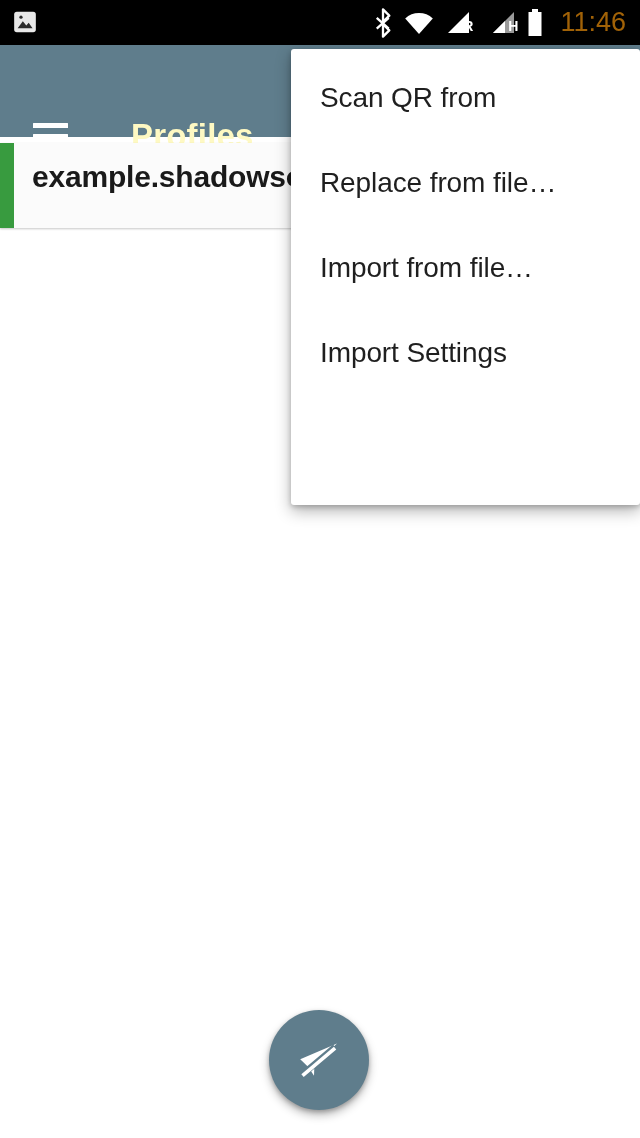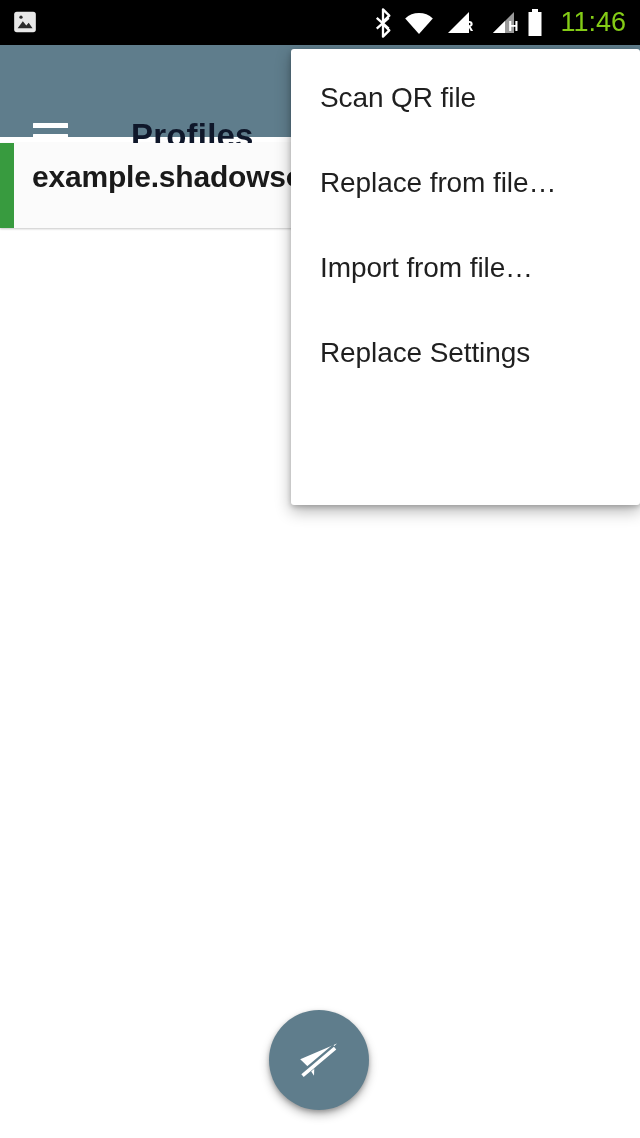"11:46" #status-clock { color: #84cc16 -> #a16207 }
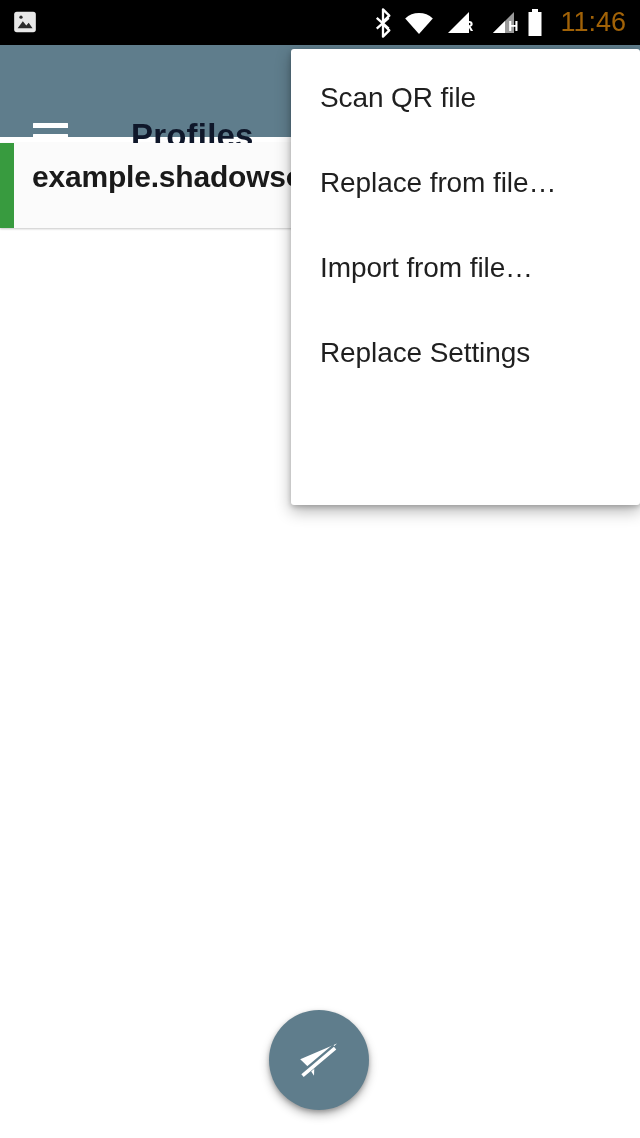"Scan QR file" span { text: file -> from }
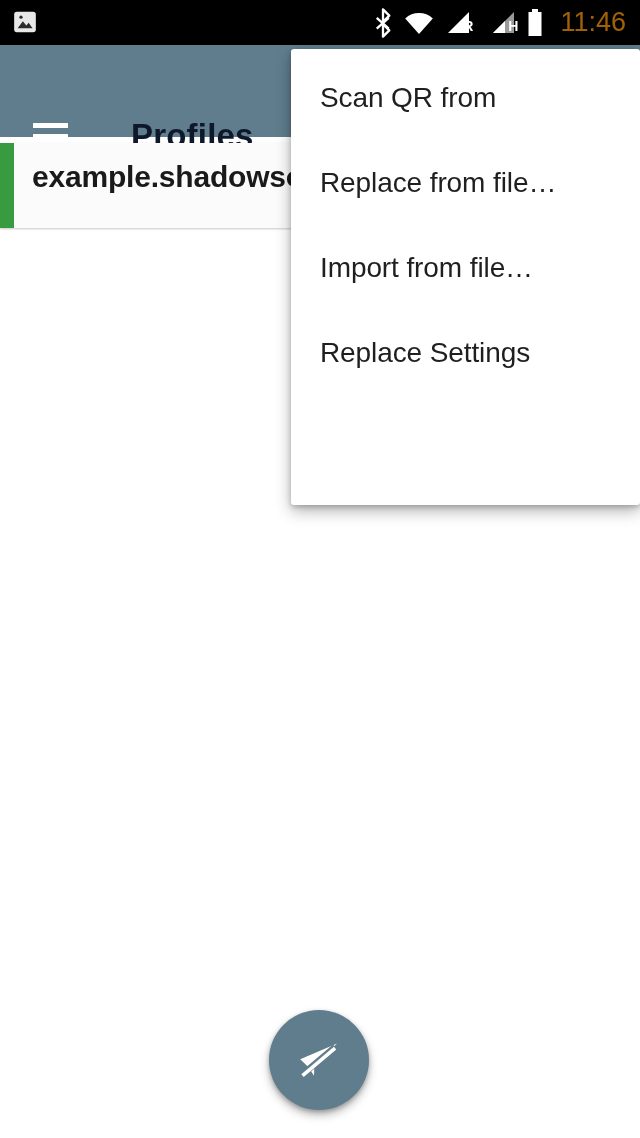"Profiles" #app-bar-title { color: #0f172a -> #fef9c3 }
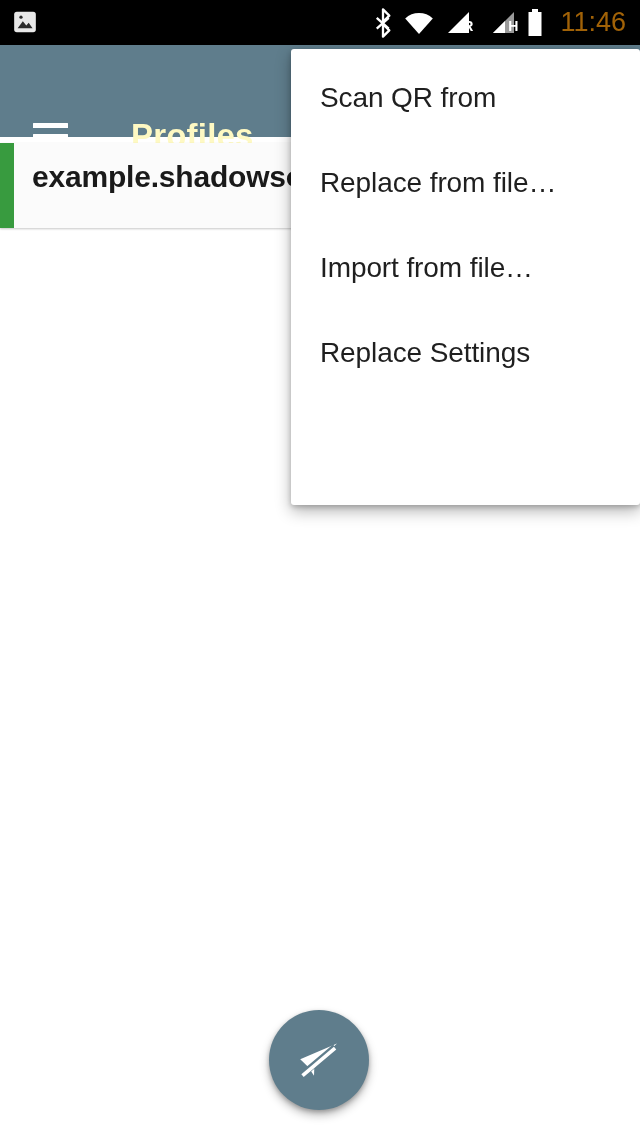"Replace Settings" span { text: Replace -> Import }
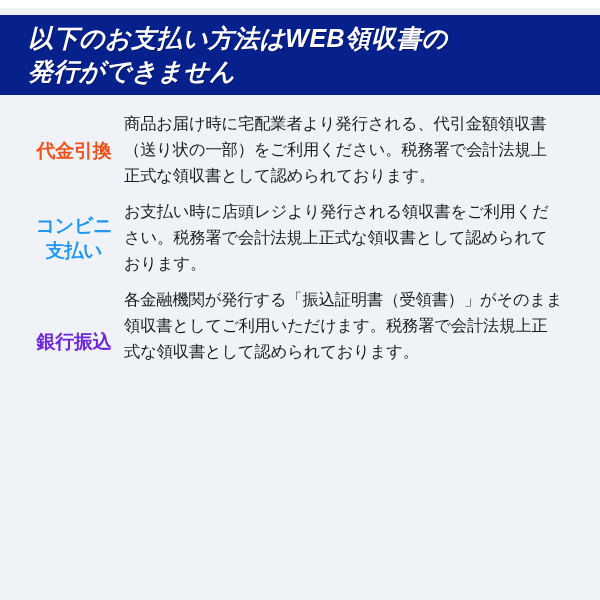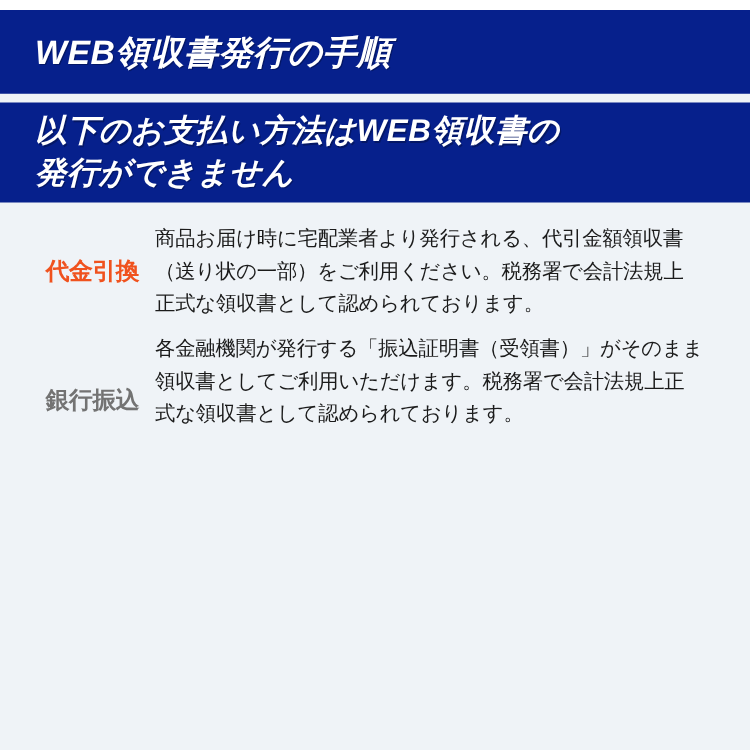"WEB領収書発行の手順" div.banner { html: <div> <div> <div>WEB領収書発行の手順</div> </div> </div> -> none }
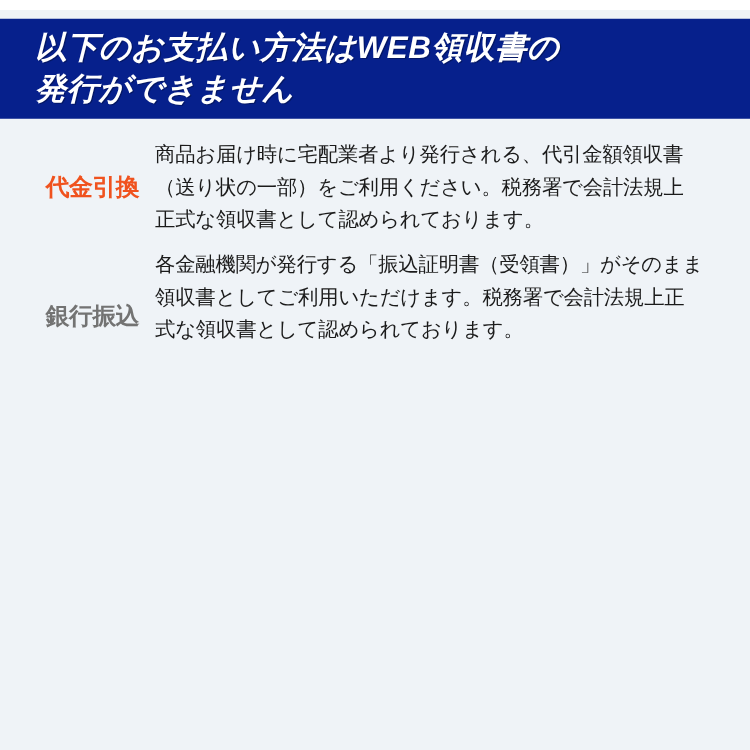"コンビニ" div.method-row { html: none -> <div> <div> <div>コンビニ 支払い</div> </div> <div> <div>お支払い時に店頭レジより発行される領収書をご利用くだ さい。税務署で会計法規上正式な領収書として認められて おります。</div> </div> </div> }
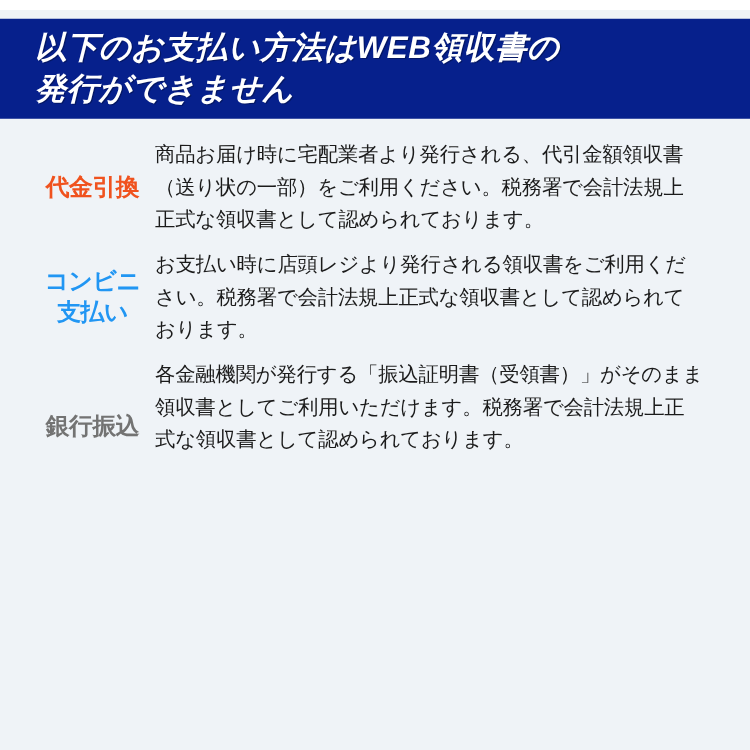"銀行振込" div.method-label { color: #737373 -> #6d28d9 }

# # # #

Required work:
Repeat each line of the records above exactly, but do not copy the pictures.

Answer:
"11:46" #status-clock { color: #84cc16 -> #a16207 }
"Scan QR file" span { text: file -> from }
"Profiles" #app-bar-title { color: #0f172a -> #fef9c3 }
"Replace Settings" span { text: Replace -> Import }
"WEB領収書発行の手順" div.banner { html: <div> <div> <div>WEB領収書発行の手順</div> </div> </div> -> none }
"コンビニ" div.method-row { html: none -> <div> <div> <div>コンビニ 支払い</div> </div> <div> <div>お支払い時に店頭レジより発行される領収書をご利用くだ さい。税務署で会計法規上正式な領収書として認められて おります。</div> </div> </div> }
"銀行振込" div.method-label { color: #737373 -> #6d28d9 }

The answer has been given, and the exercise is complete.